The present invention relates generally to data storage, and, more specifically, to systems, methods, computer program products, and apparatuses for enhancing the performance of data duplication.
Generally, massive storage systems are used to store large quantities of objects in a network environment (e.g., a cloud). These storage systems are typically designed to handle many billions of objects and tens to hundreds of petabytes of data. These storage systems may be implemented in datacenters, storage pools, or storage clusters. As time passes and storage hardware degrades, the quality of the stored objects may degrade, and the objects may become corrupted.
In order to combat this data corruption, a storage system may store redundant copies of an object in the same or redundant datacenters. When the storage system detects a corrupted object, it may repair the object by, for example, replacing the corrupted object with an uncorrupted copy. As redundancy goes up, the data durability promise (i.e., the reliability) of a storage system increases. Furthermore, increased redundancy may also improve read performance by allowing for parallel readings of multiple copies of an object.

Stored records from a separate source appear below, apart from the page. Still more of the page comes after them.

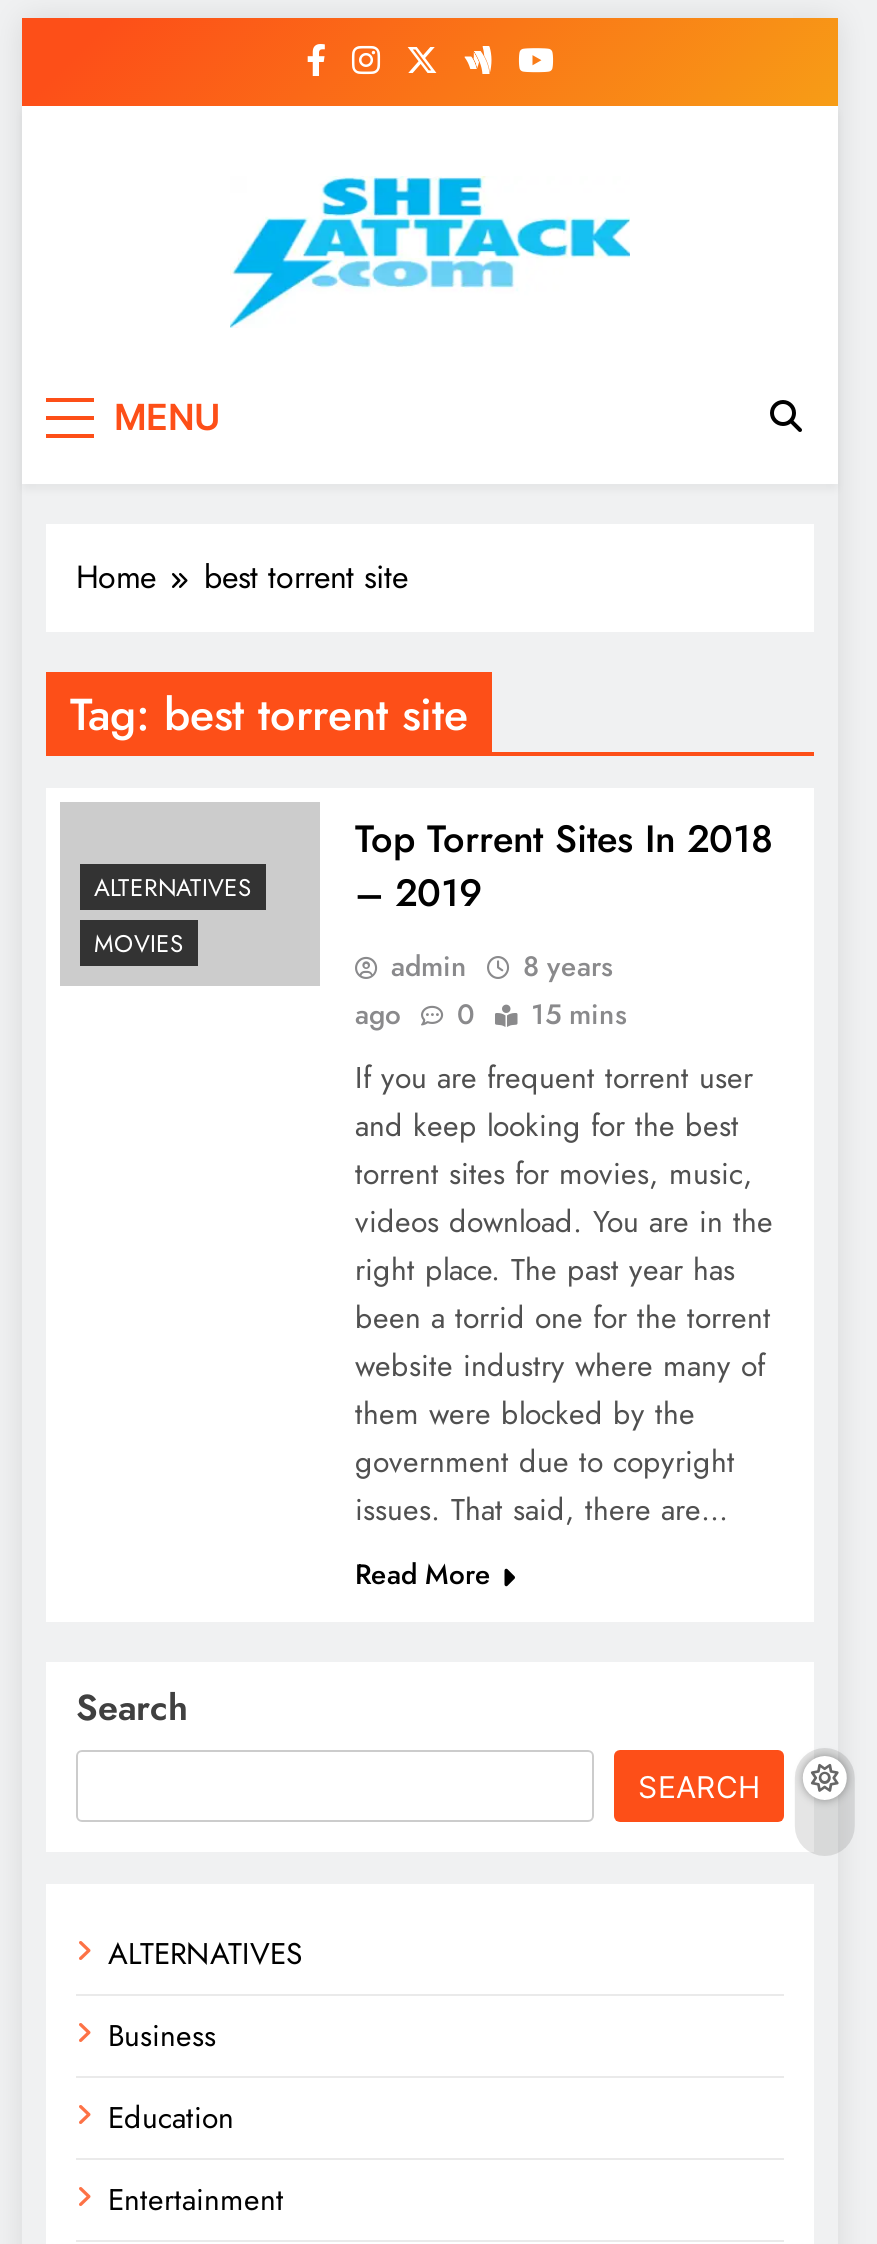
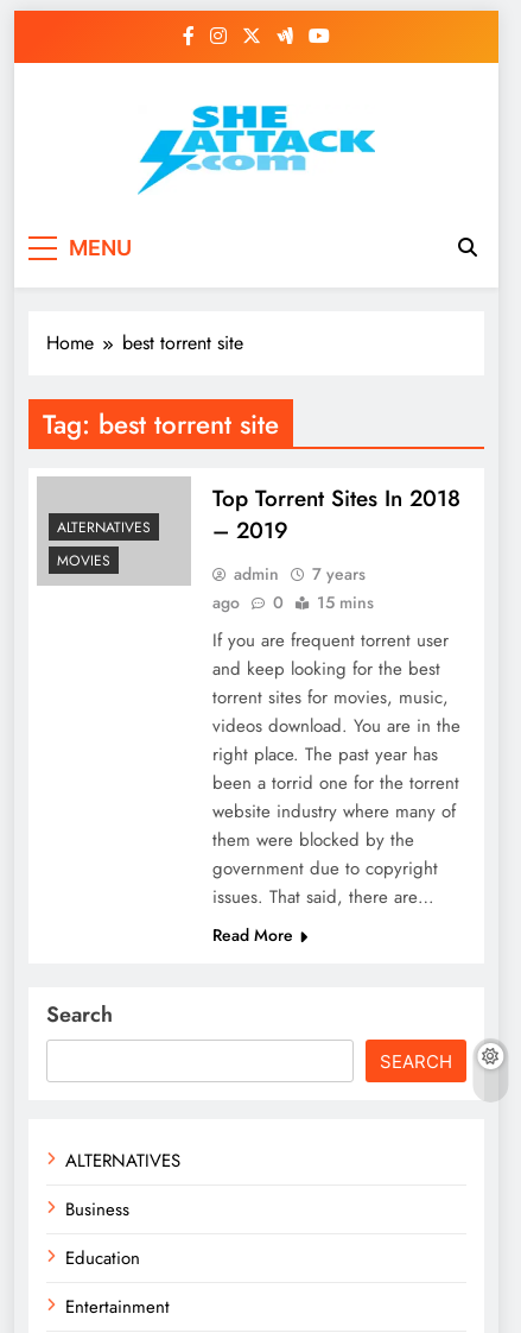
[391,946,613,986] admin 8 years -> [233,562,365,586] admin 7 years

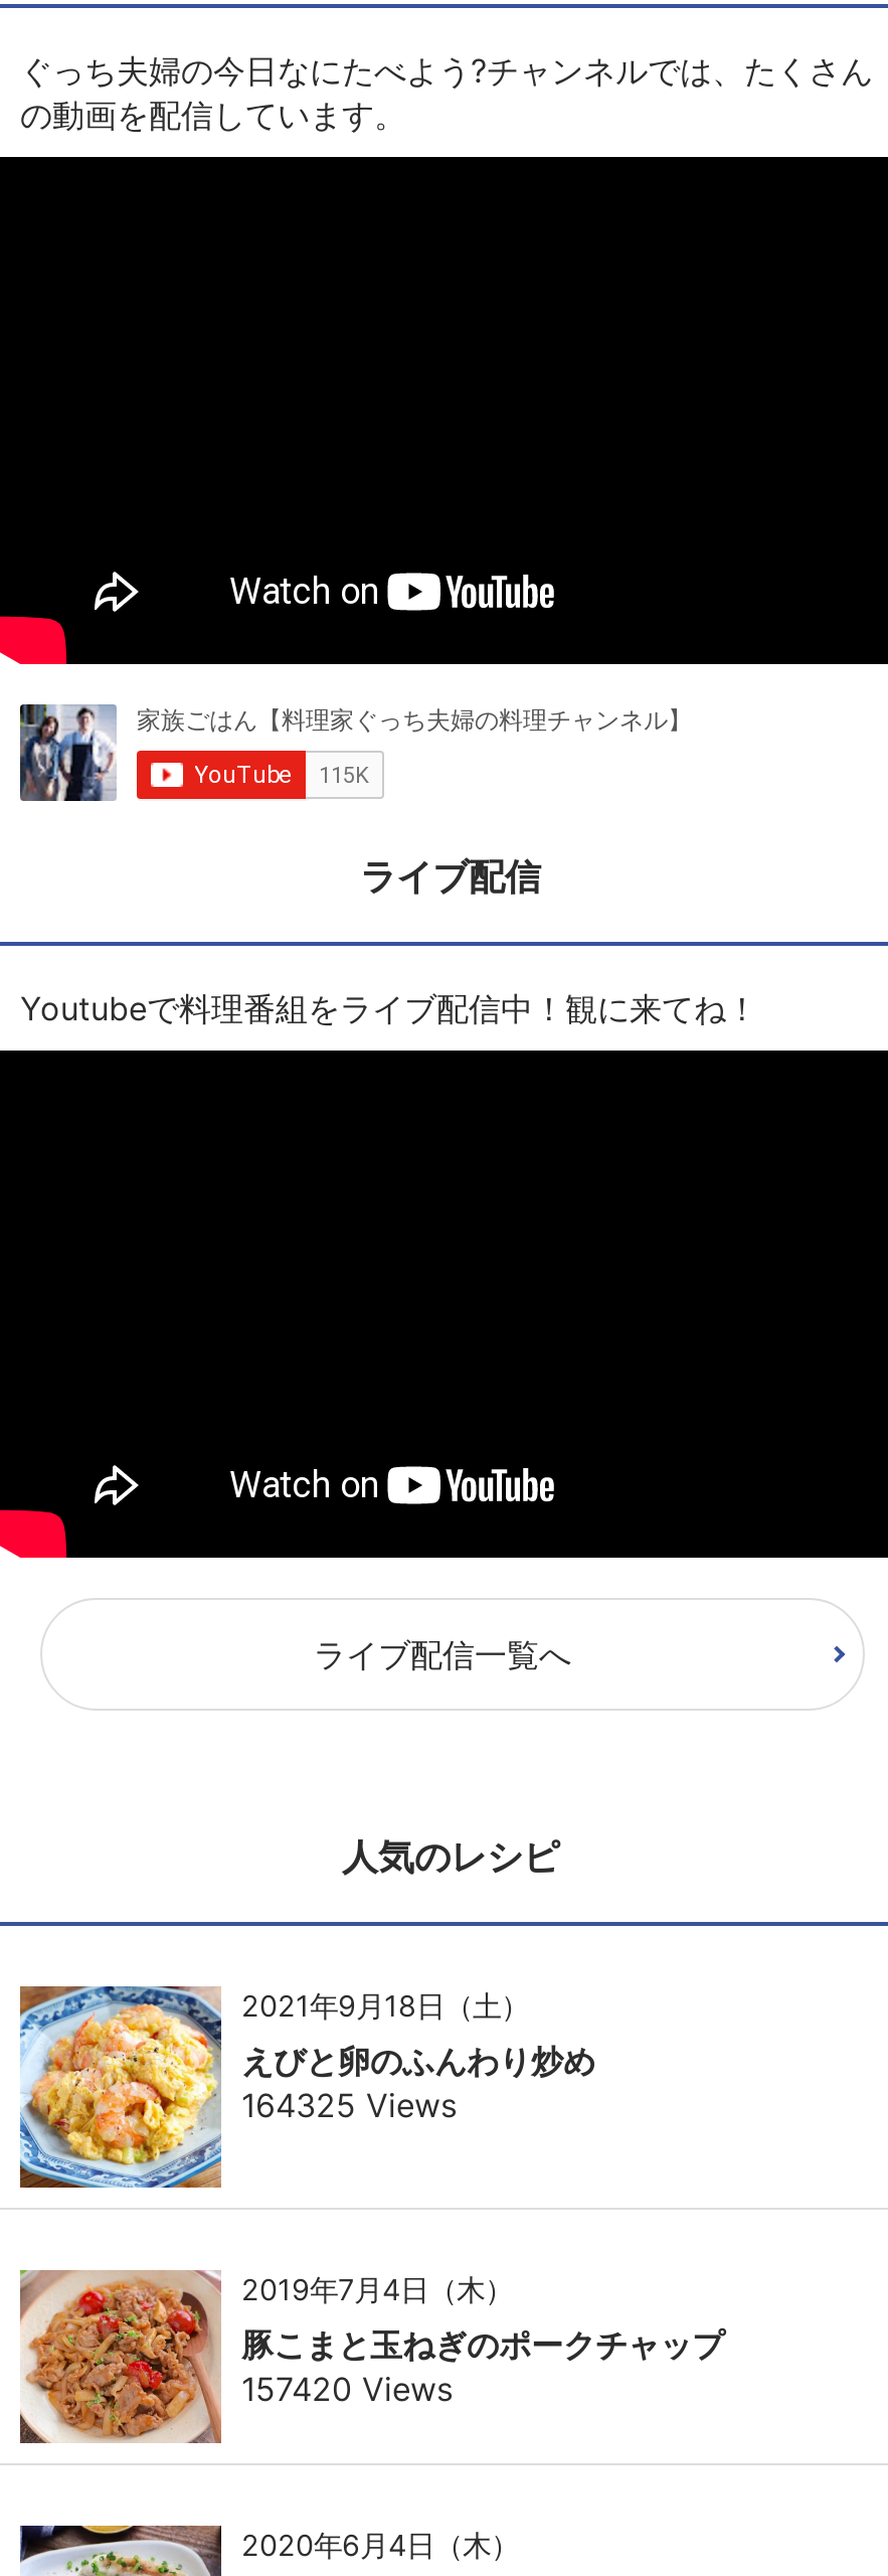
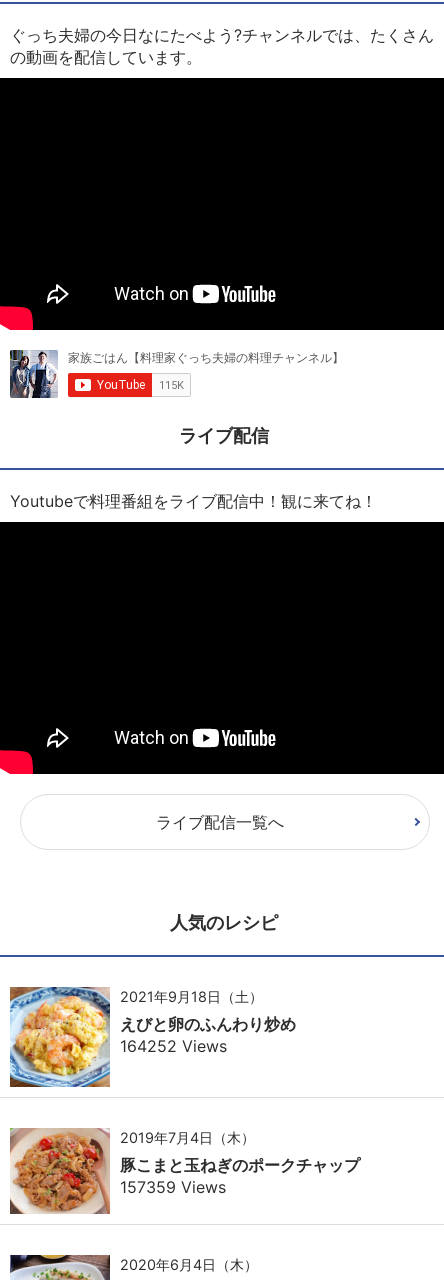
[241,2085,457,2125] 164325 Views -> [120,1036,227,1056] 164252 Views
[241,2369,453,2409] 157420 Views -> [120,1177,226,1197] 157359 Views

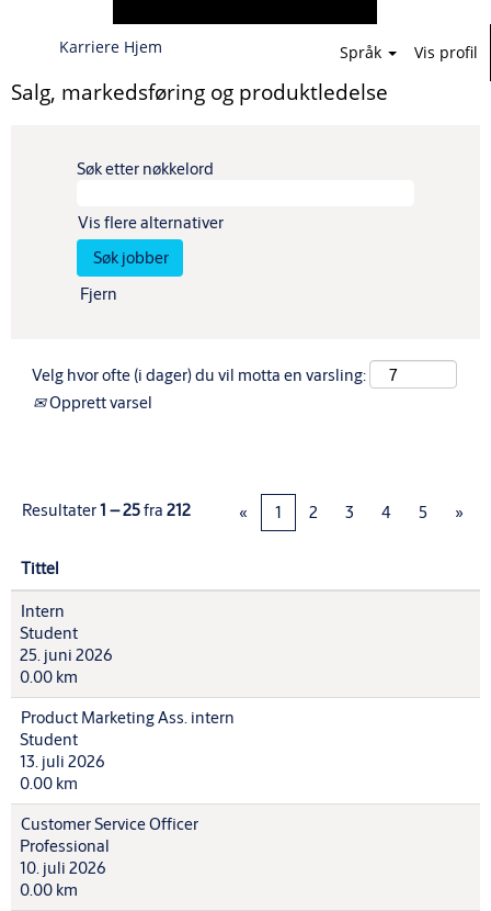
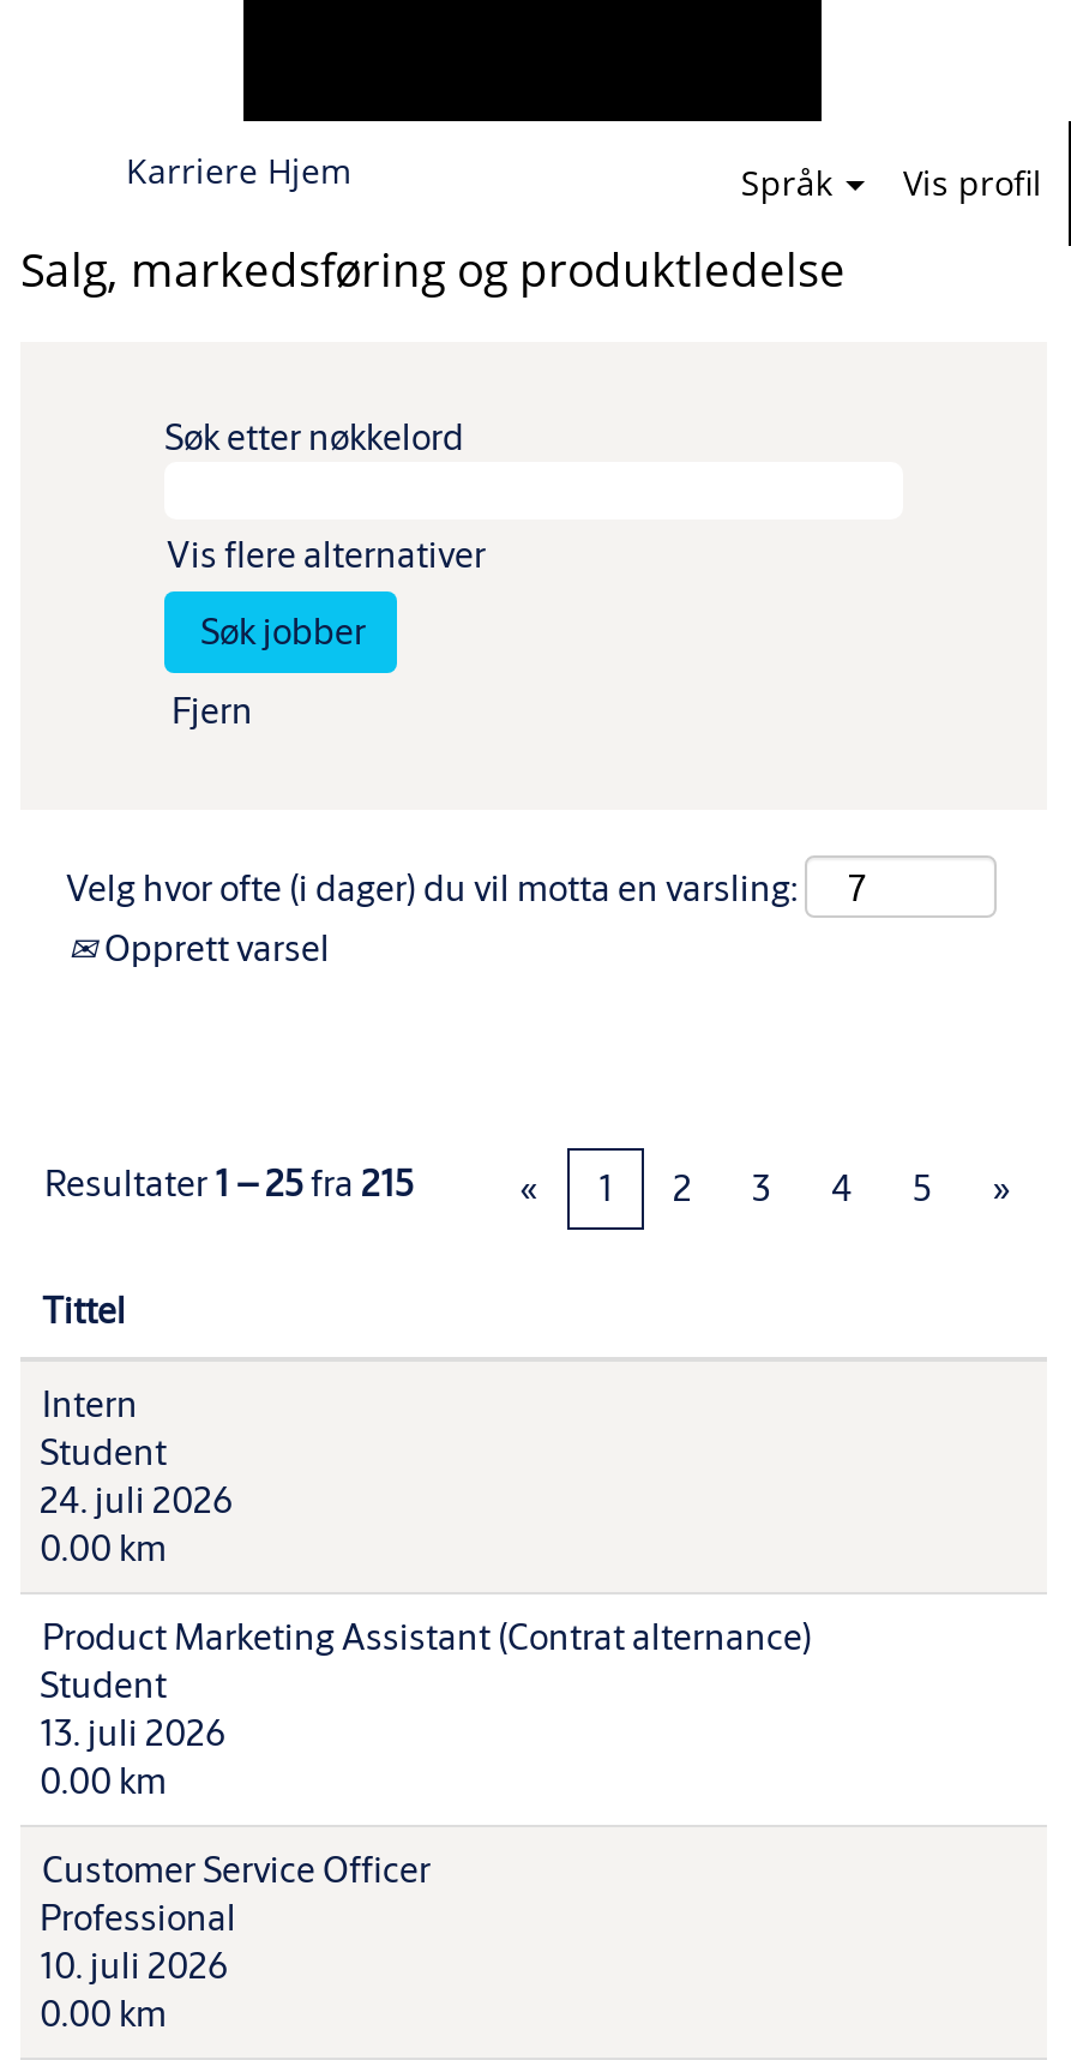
[22,499,191,520] Resultater 1 – 25 fra 212 -> [44,1159,414,1205] Resultater 1 – 25 fra 215
[20,644,113,665] 25. juni 2026 -> [40,1476,234,1521] 24. juli 2026
[21,706,235,727] Product Marketing Ass. intern -> [42,1612,812,1658] Product Marketing Assistant (Contrat alternance)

In a typical storage system, a certain requisite number of copies (e.g., three) for each stored object is maintained at all times, for example, to ensure an acceptable reliability level. When disk failure causes certain objects to have fewer than the requisite number of copies, a series of data duplication activities are triggered to replace the missing copies. In order to maintain the system's reliability level, these data duplication activities should be performed immediately. However, as storage system disk size increases, these data duplication activities can be time intensive and require a high percentage of system resources. For example, if a 3 TB disk fails, replicating the data on the disk may take thirty minutes or more. Furthermore, the storage system's performance during this data replication timeframe may suffer due to the replication process's intensive use of system resources (e.g., processing power).
These and other problems are generally solved or circumvented, and technical advantages are generally achieved, by preferred embodiments of the present invention which provide enhanced performance for data duplication.
In accordance with an example embodiment, enhanced performance for data duplication may be achieved by creating additional copies of objects in a storage system. For example, a mechanism for data duplication receives an object for data storage and creates a requisite number of copies of the object. The requisite number of copies may be based on a minimum number of data duplication sets defined by a system policy. The mechanism stores the object and the requisite number of copies in the storage system. Furthermore, the mechanism creates and stores an additional copy of the object over the requisite number of copies in accordance with the occurrence of one or more events monitored against predetermined data duplication criteria defined by the system policy.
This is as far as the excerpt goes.